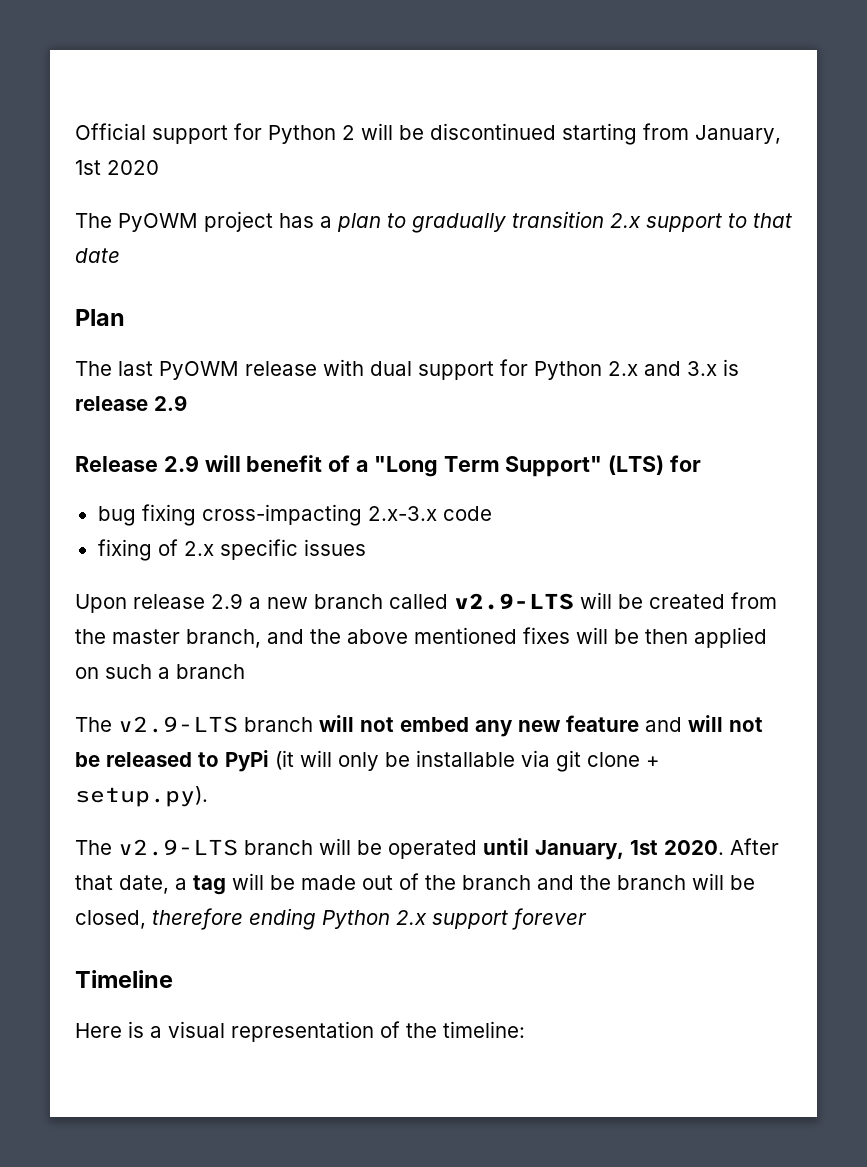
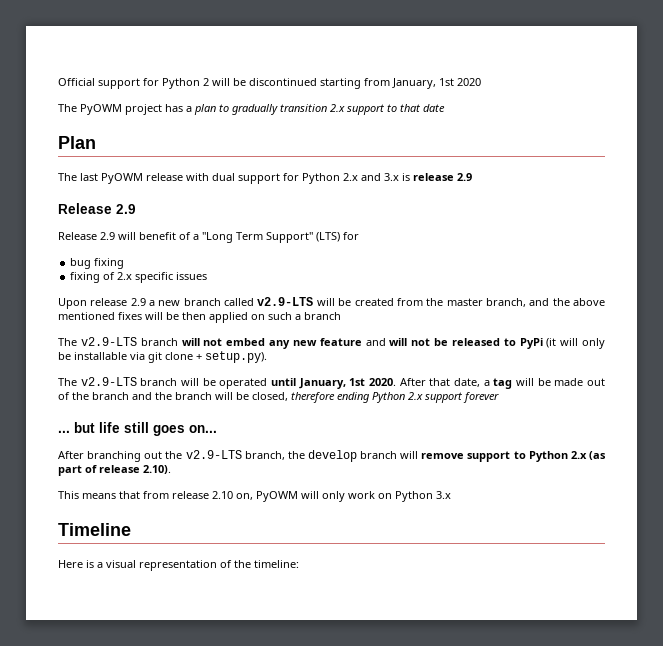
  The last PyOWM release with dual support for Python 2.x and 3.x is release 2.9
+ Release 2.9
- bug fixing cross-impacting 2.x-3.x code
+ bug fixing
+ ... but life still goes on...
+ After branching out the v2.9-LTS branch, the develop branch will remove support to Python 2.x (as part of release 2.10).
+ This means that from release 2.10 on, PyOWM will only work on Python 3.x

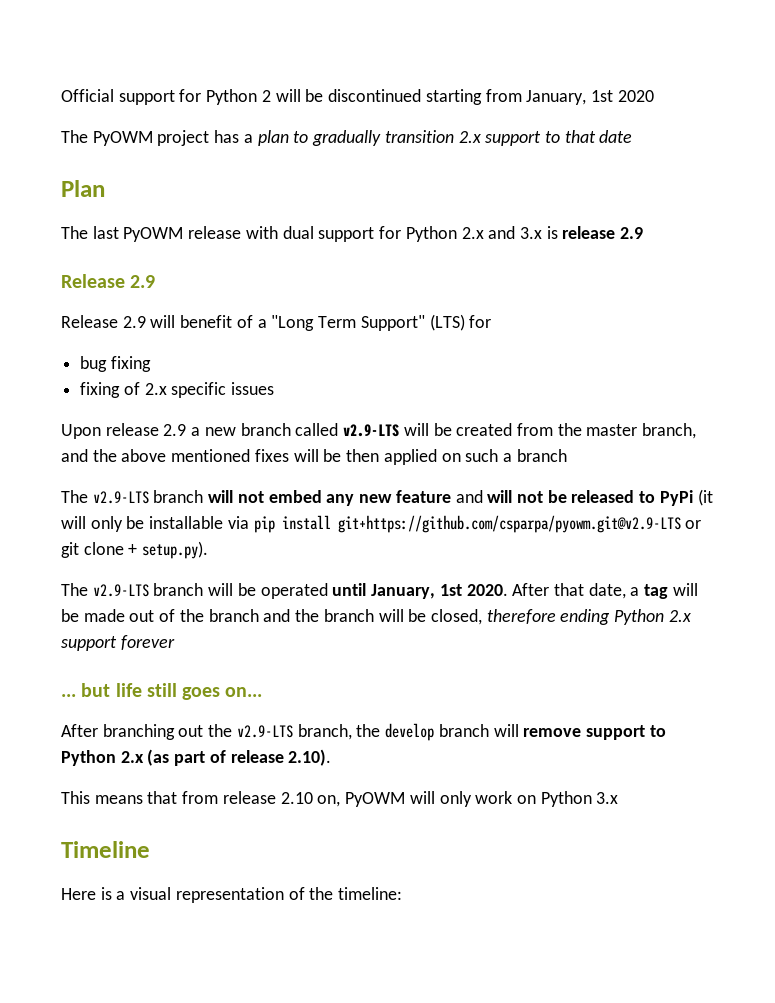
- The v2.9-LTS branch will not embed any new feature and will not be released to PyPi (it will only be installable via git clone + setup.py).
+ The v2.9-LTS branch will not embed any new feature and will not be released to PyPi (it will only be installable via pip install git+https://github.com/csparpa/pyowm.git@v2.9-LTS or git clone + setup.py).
* * *
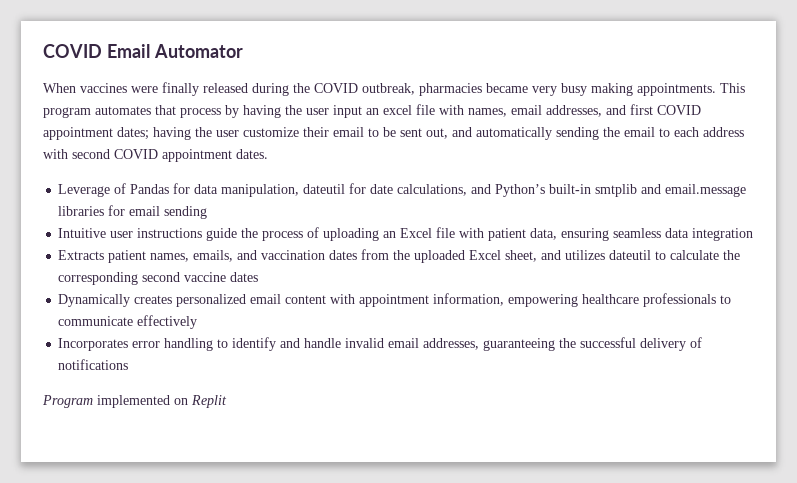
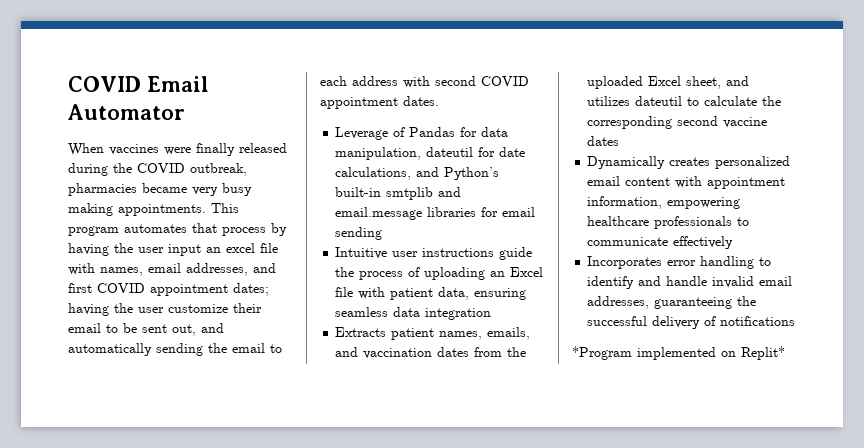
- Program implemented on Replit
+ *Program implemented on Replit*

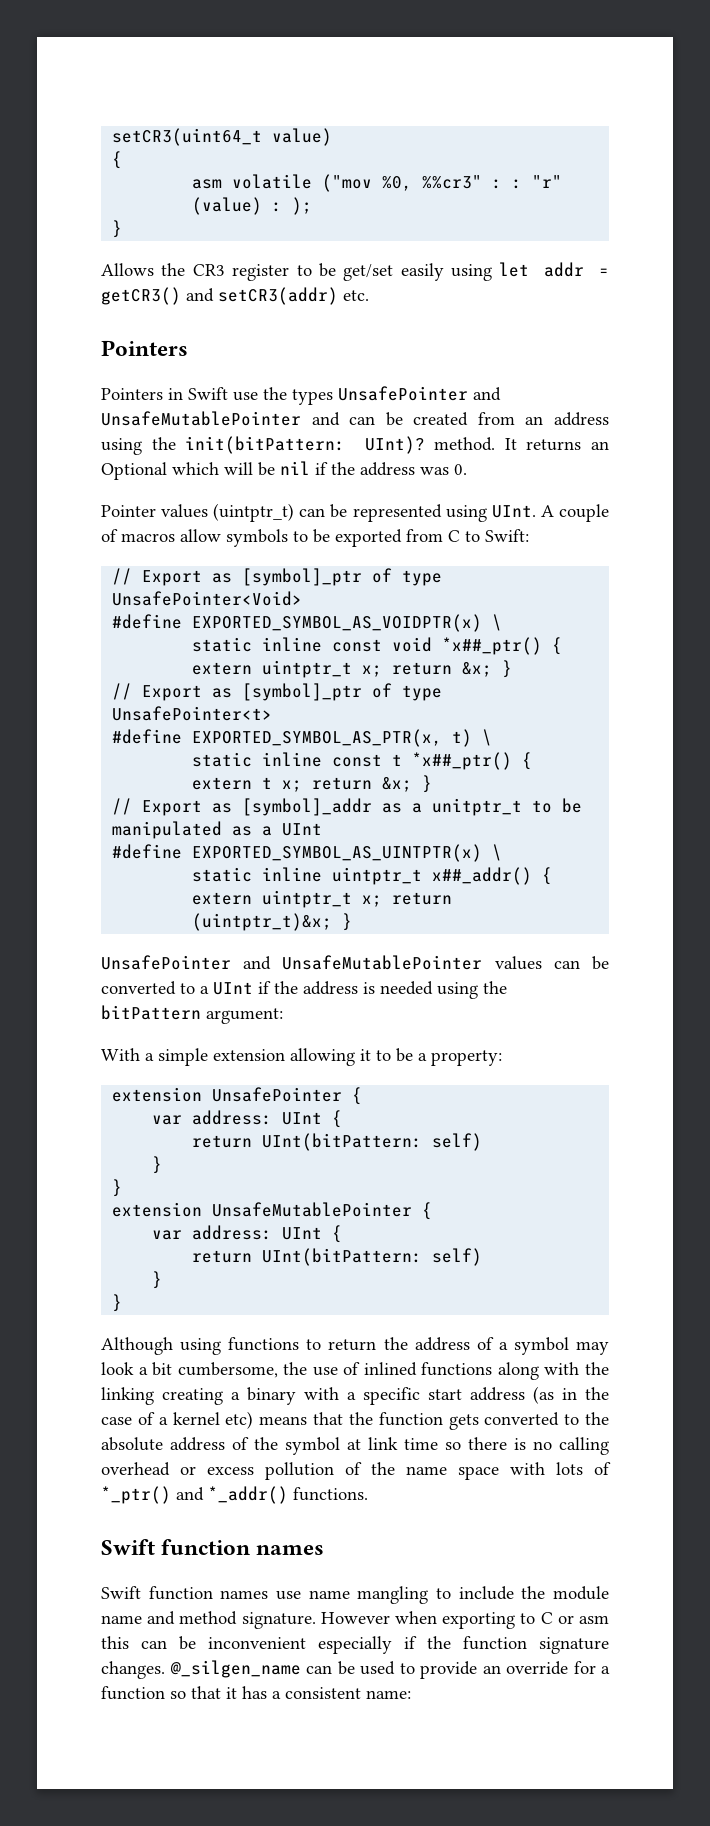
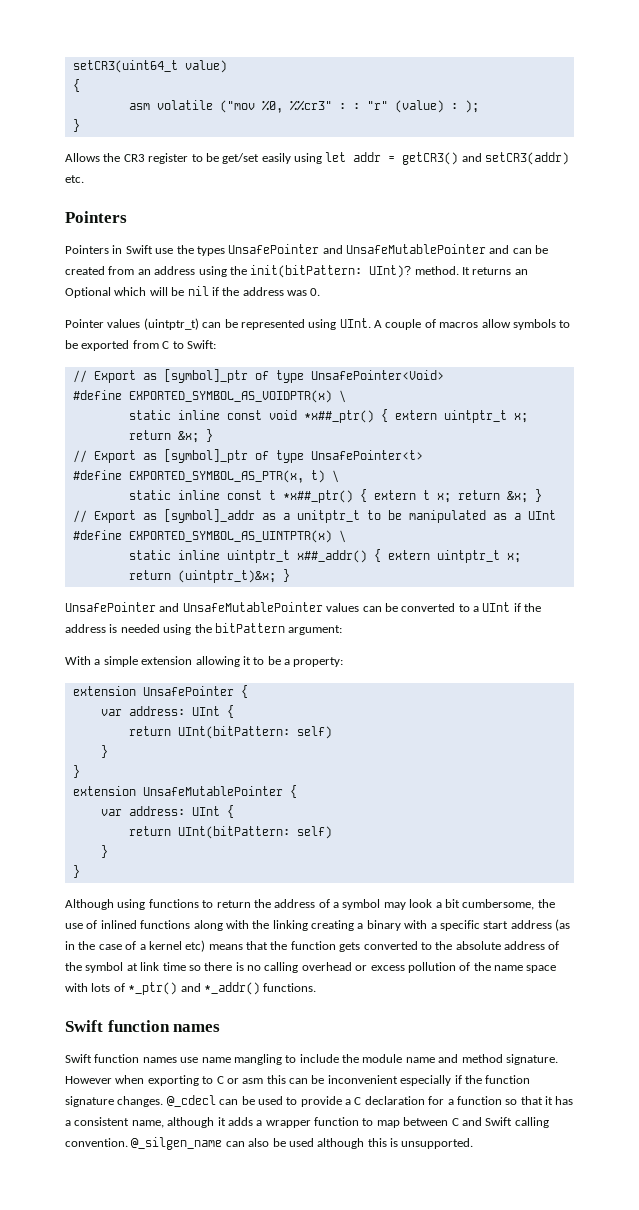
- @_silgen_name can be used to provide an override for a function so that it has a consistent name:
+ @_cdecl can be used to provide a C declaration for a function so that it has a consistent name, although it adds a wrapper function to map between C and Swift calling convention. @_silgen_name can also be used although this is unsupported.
...
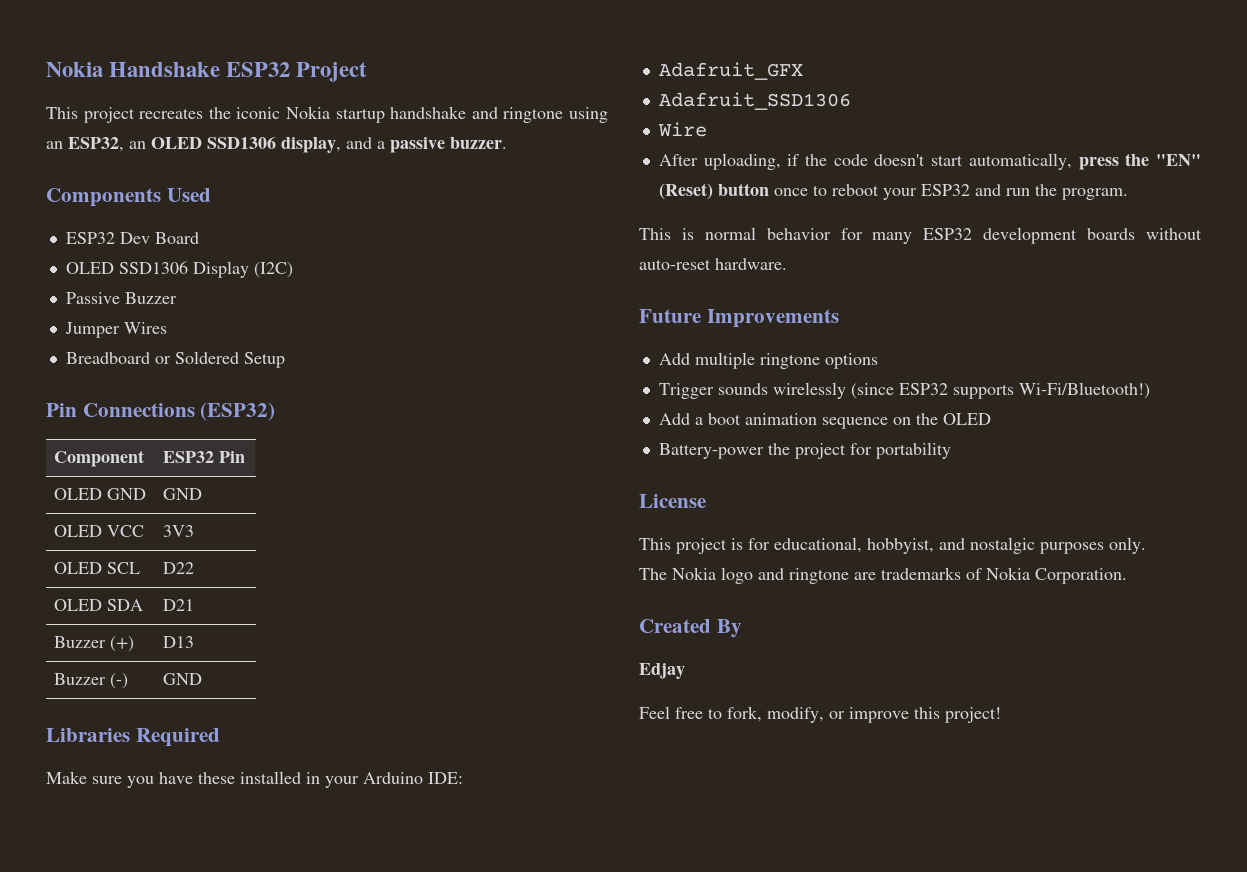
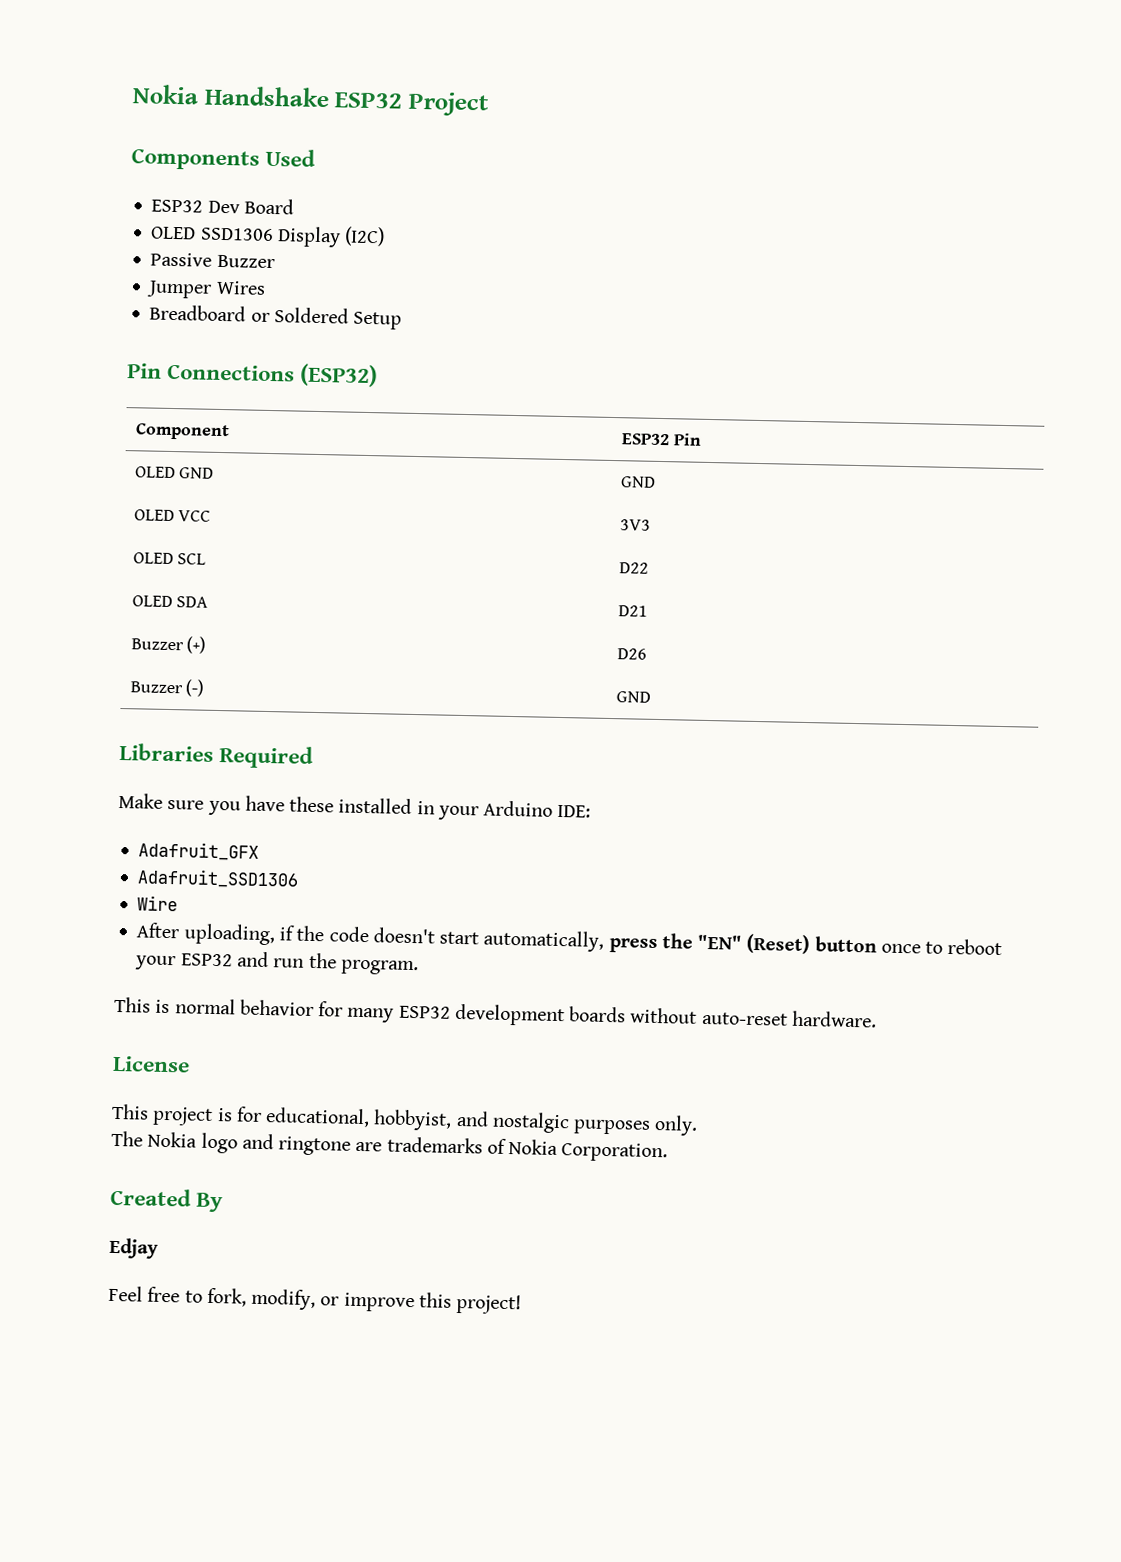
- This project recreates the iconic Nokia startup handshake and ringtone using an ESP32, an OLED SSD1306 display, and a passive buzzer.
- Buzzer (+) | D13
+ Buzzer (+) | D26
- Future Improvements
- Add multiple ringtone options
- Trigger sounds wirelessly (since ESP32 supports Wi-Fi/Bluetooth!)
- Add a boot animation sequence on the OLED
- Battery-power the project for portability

REQUIRED WORK>
Beginning at the line above that contains "The last PyOWM" and going on through the line that contains "or git clone + setup.py).", please copy every line exactly, leaving the pictures out and adding nothing.

EXERCISE SOLUTION>
  The last PyOWM release with dual support for Python 2.x and 3.x is release 2.9
+ Release 2.9
- bug fixing cross-impacting 2.x-3.x code
+ bug fixing
+ ... but life still goes on...
+ After branching out the v2.9-LTS branch, the develop branch will remove support to Python 2.x (as part of release 2.10).
+ This means that from release 2.10 on, PyOWM will only work on Python 3.x

- The v2.9-LTS branch will not embed any new feature and will not be released to PyPi (it will only be installable via git clone + setup.py).
+ The v2.9-LTS branch will not embed any new feature and will not be released to PyPi (it will only be installable via pip install git+https://github.com/csparpa/pyowm.git@v2.9-LTS or git clone + setup.py).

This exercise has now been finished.